Paraphrasing from the original above: Joanna Williams teaches technical communication at the University of Central Arkansas. She explains that one of her motivations for pursuing a PhD in technical communication and rhetoric was her inclination towards the practical (3).

Lead-in Phrase: Notice the parts of the sentences above in the definition of “paraphrase” that introduce the author and the author’s credentials (Joanna Williams, professor of technical communication and rhetoric at the University of Central Arkansas, writes… and Joanna Williams teaches technical communication at the University of Central Arkansas).

Whether you are quoting or paraphrasing, these pieces, called “lead-in phrases,” are essential. The lead-in phrase is an important element to include when integrating sources into your own writing. Often, when lead-in phrases are left out, students can sometimes be accused of plagiarism because it is not clear where a paraphrase has begun. For example, let’s say that you inserted a quote into an essay, and then you spent two paragraphs and part of a third explaining the quotation in terms of your main argument and showing why it supports that point of view. Next, you insert a paraphrase. If you don’t include a lead-in phrase, how will the reader know where the last paraphrase begins?

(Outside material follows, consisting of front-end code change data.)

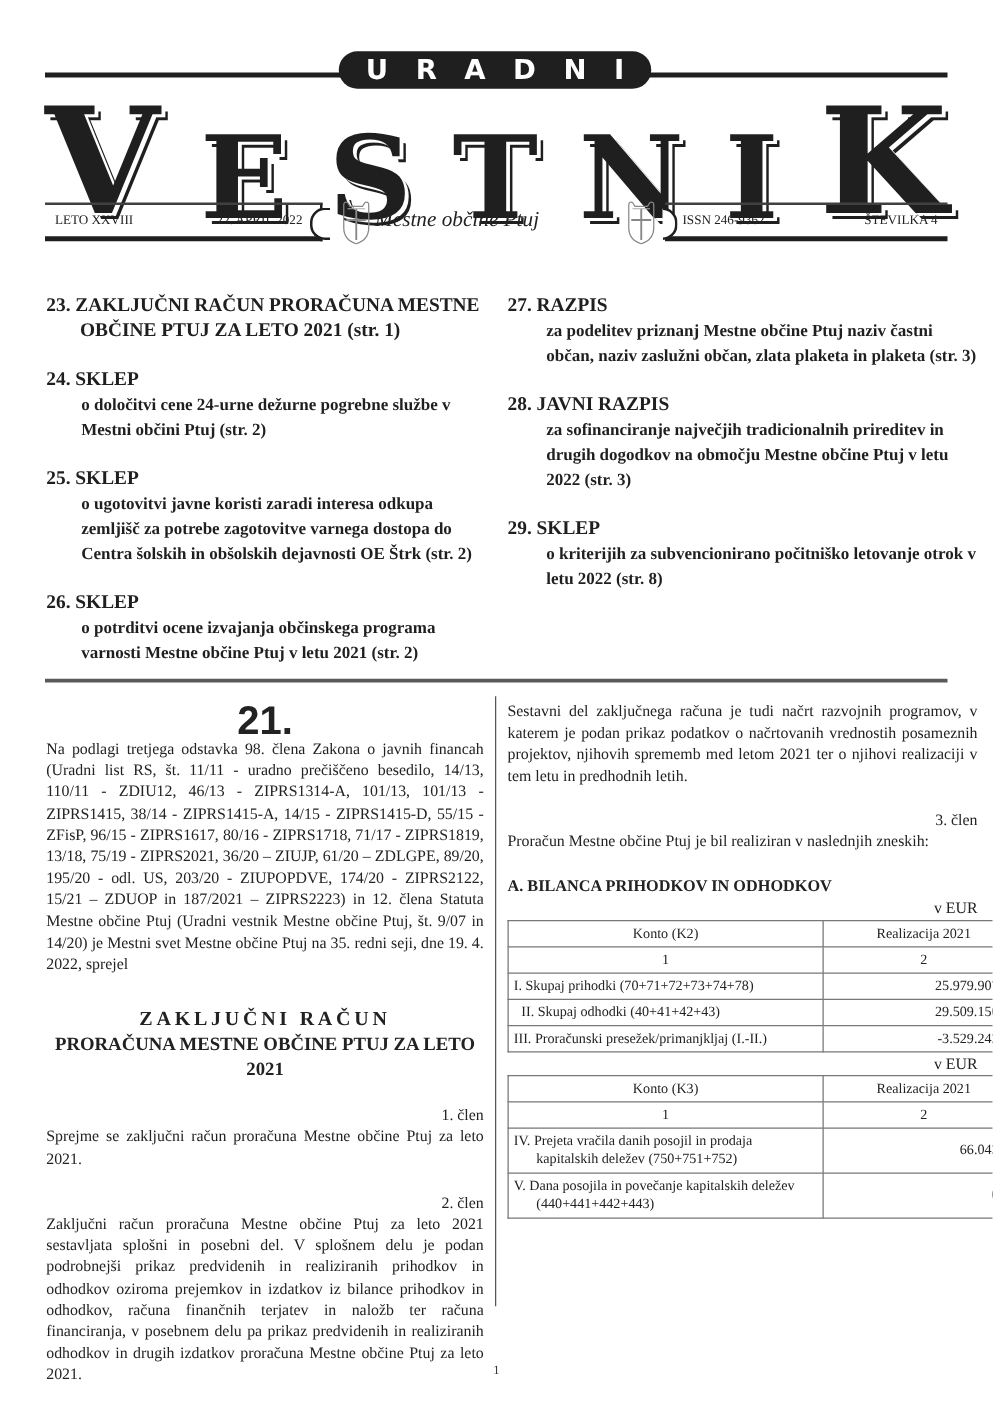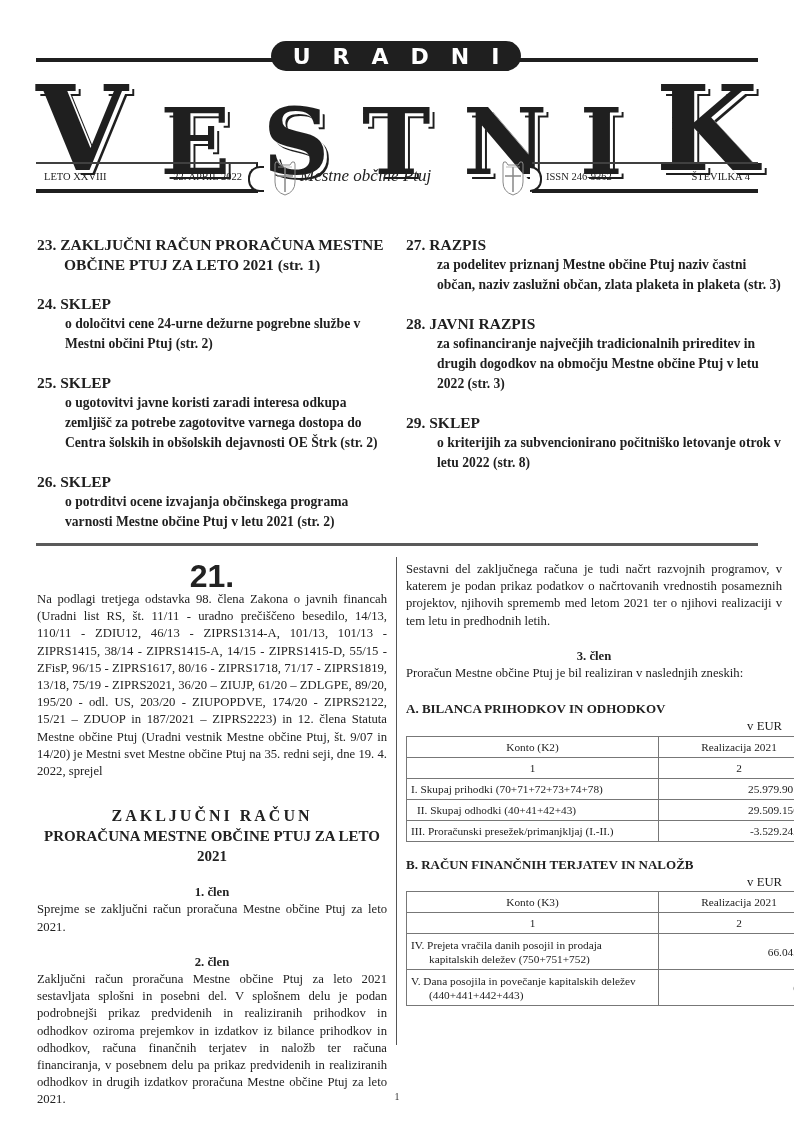--- a/index.html
+++ b/index.html
@@ -50,7 +50,7 @@
   .big-num { font-family: "Liberation Sans", sans-serif; font-weight: bold; font-size: 32px; text-align: center; line-height: 30px; margin-bottom: 0px; }
   .title1 { margin-top: 26px; text-align: center; font-weight: bold; font-size: 16px; letter-spacing: 3px; line-height: 20px; }
   .title2 { text-align: center; font-weight: bold; font-size: 15px; line-height: 20px; }
-  .clen { text-align: center; font-weight: bold; margin-top: 18px; }
+  .clen { text-align: right; font-weight: normal; margin-top: 18px; }
   .sec-head { font-weight: bold; font-size: 13px; margin-top: 18px; text-align: left; }
   .veur { text-align: right; margin-top: 1px; }
 

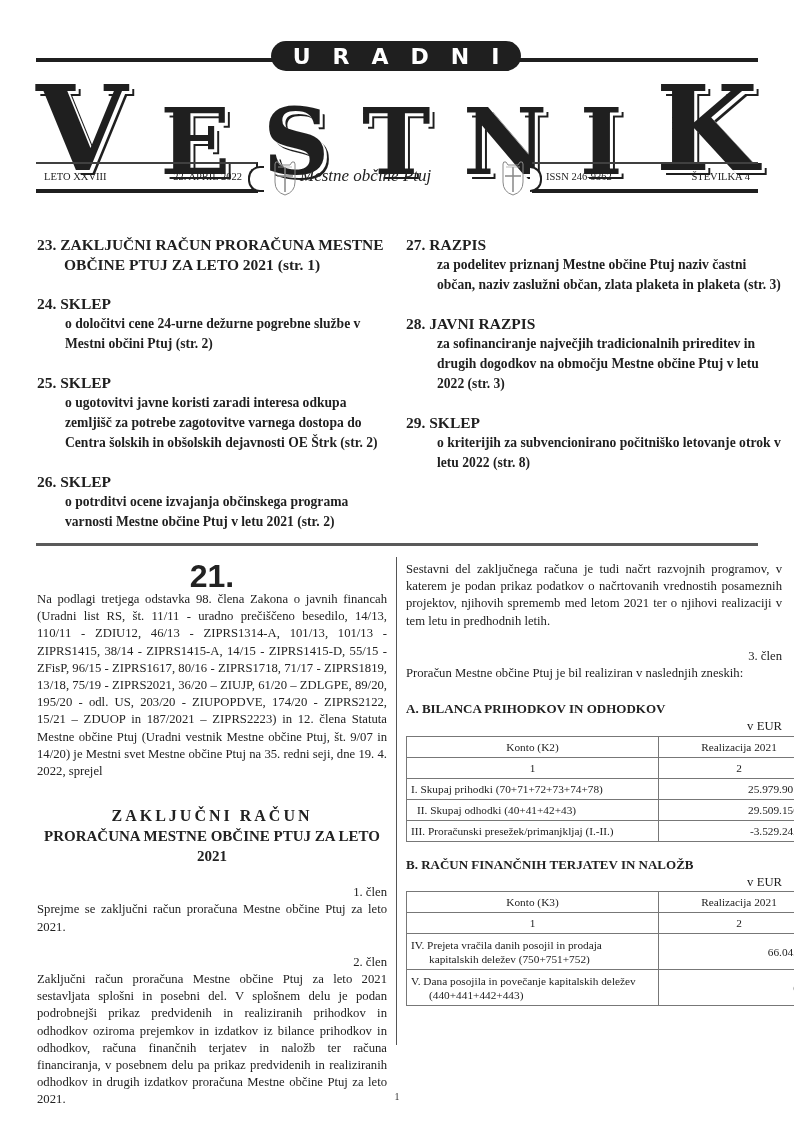--- a/index.html
+++ b/index.html
@@ -187,7 +187,6 @@
   </tbody>
     </table>
 
-  <div class="sec-head" style="margin-top:14px;">B. RAČUN FINANČNIH TERJATEV IN NALOŽB</div>
   <div class="veur">v EUR</div>
   <table class="fin">
     <tbody>

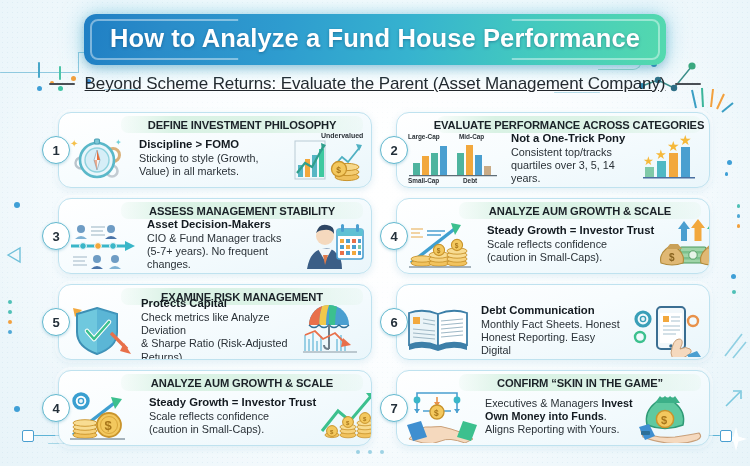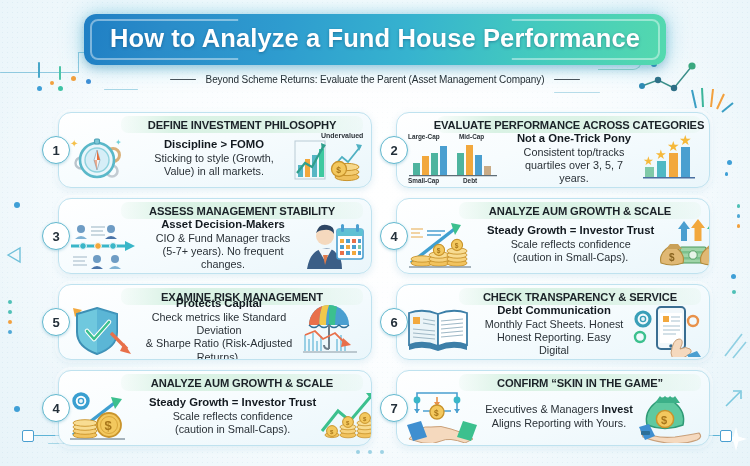--- a/index.html
+++ b/index.html
@@ -76,7 +76,7 @@
   }
   .sub-rule { width: 26px; height: 1.6px; background: #4a4f55; border-radius: 1px; }
   .subtitle {
-    font-size: 10px; color: #23282d; white-space: nowrap; letter-spacing: -.1px;
+    font-size: 17px; color: #23282d; white-space: nowrap; letter-spacing: -.1px; text-decoration: underline;
   }
 
   

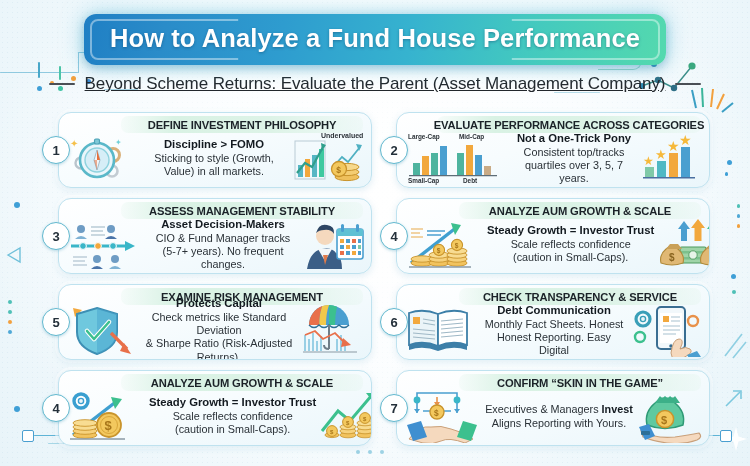--- a/index.html
+++ b/index.html
@@ -88,7 +88,7 @@
     column-gap: 8px;
     row-gap: 4px;
   }
-  .cardslot { position: relative; height: 82px; text-align: center; }
+  .cardslot { position: relative; height: 82px; }
 
   .card {
     position: absolute; left: 16px; right: 0; top: 2px; height: 76px;

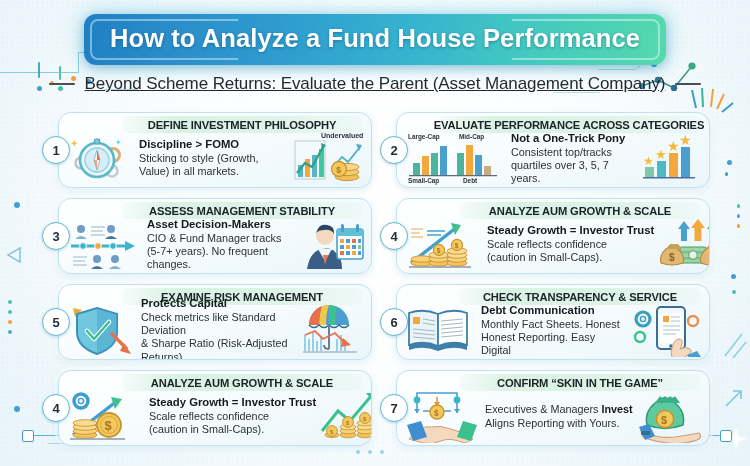--- a/index.html
+++ b/index.html
@@ -317,7 +317,7 @@
           <div class="copy">
             <div class="lead">Not a One-Trick Pony</div>
             <div class="desc">Consistent top/tracks</div>
-            <div class="desc">quartiles over 3, 5, 7 years.</div>
+            <div class="desc">quartiles over 3, 5, 14 years.</div>
           </div>
           <div class="art-right" style="width:62px;flex:0 0 62px;">
             <svg width="62" height="52" viewBox="0 0 62 52">

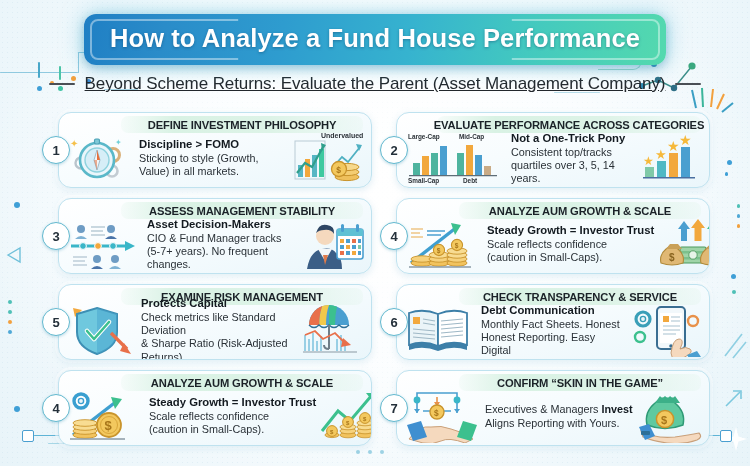--- a/index.html
+++ b/index.html
@@ -523,9 +523,6 @@
 
     <div class="cardslot">
       <div class="card">
-        <div class="card-banner">
-          <span class="card-title">CHECK TRANSPARENCY &amp; SERVICE</span>
-        </div>
         <div class="card-body">
           <div class="art-left" style="width:70px;flex:0 0 70px;">
             <svg width="70" height="52" viewBox="0 0 70 52">

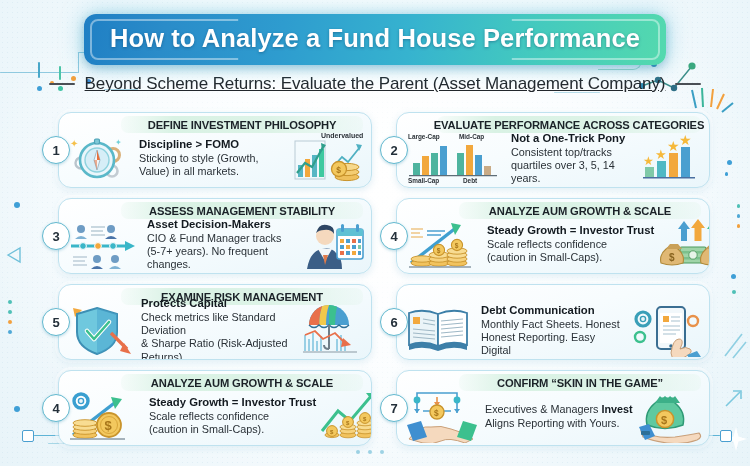--- a/index.html
+++ b/index.html
@@ -489,7 +489,7 @@
           </div>
           <div class="copy">
             <div class="lead">Protects Capital</div>
-            <div class="desc">Check metrics like Standard Deviation</div>
+            <div class="desc">Check metrics like Analyze Deviation</div>
             <div class="desc">&amp; Sharpe Ratio (Risk-Adjusted Returns).</div>
           </div>
           <div class="art-right" style="width:64px;flex:0 0 64px;">

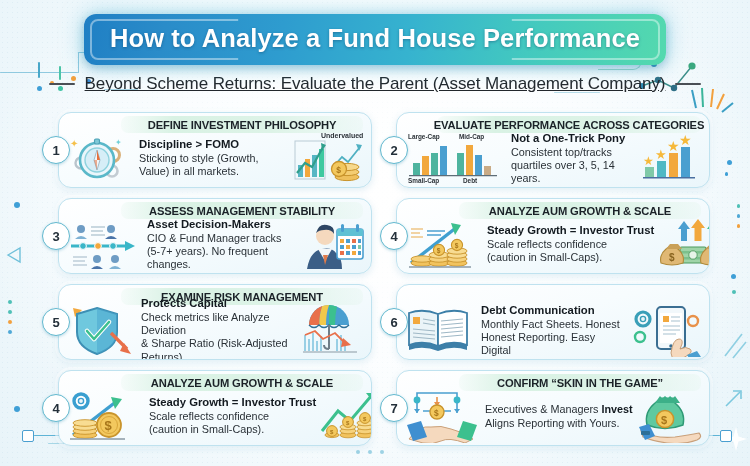--- a/index.html
+++ b/index.html
@@ -672,6 +672,7 @@
           </div>
           <div class="copy">
             <div class="desc"><span>Executives &amp; Managers </span><b>Invest</b></div>
+            <div class="desc"><b>Own Money into Funds</b><span>.</span></div>
             <div class="desc">Aligns Reporting with Yours.</div>
           </div>
           <div class="art-right" style="width:66px;flex:0 0 66px;">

*This kind of confusion opens you up to accusations of plagiarism. It is important to clarify source usage as carefully as possible to protect yourself.

Once you have introduced the full name of the author plus her/his credentials, your lead- in phrases only have to include the author’s last name. Often, a reference to “her” or “he also believes,” and so on, suffices.

According to Lyndsay Murray, organic chemist at the University of Iowa, students learn how important chemistry is to society in the course Organic Chemistry I (18). She also writes that chemistry as a major can lead to high-paying, rewarding careers in both education and industry (26). Finally, Murray advises all students to take at least one or two chemistry courses while in college to gain a fascinating new perspective on nature (30).

***The point is to clarify, at every point, when you are integrating someone else’s words into your own versus when you are writing your own words.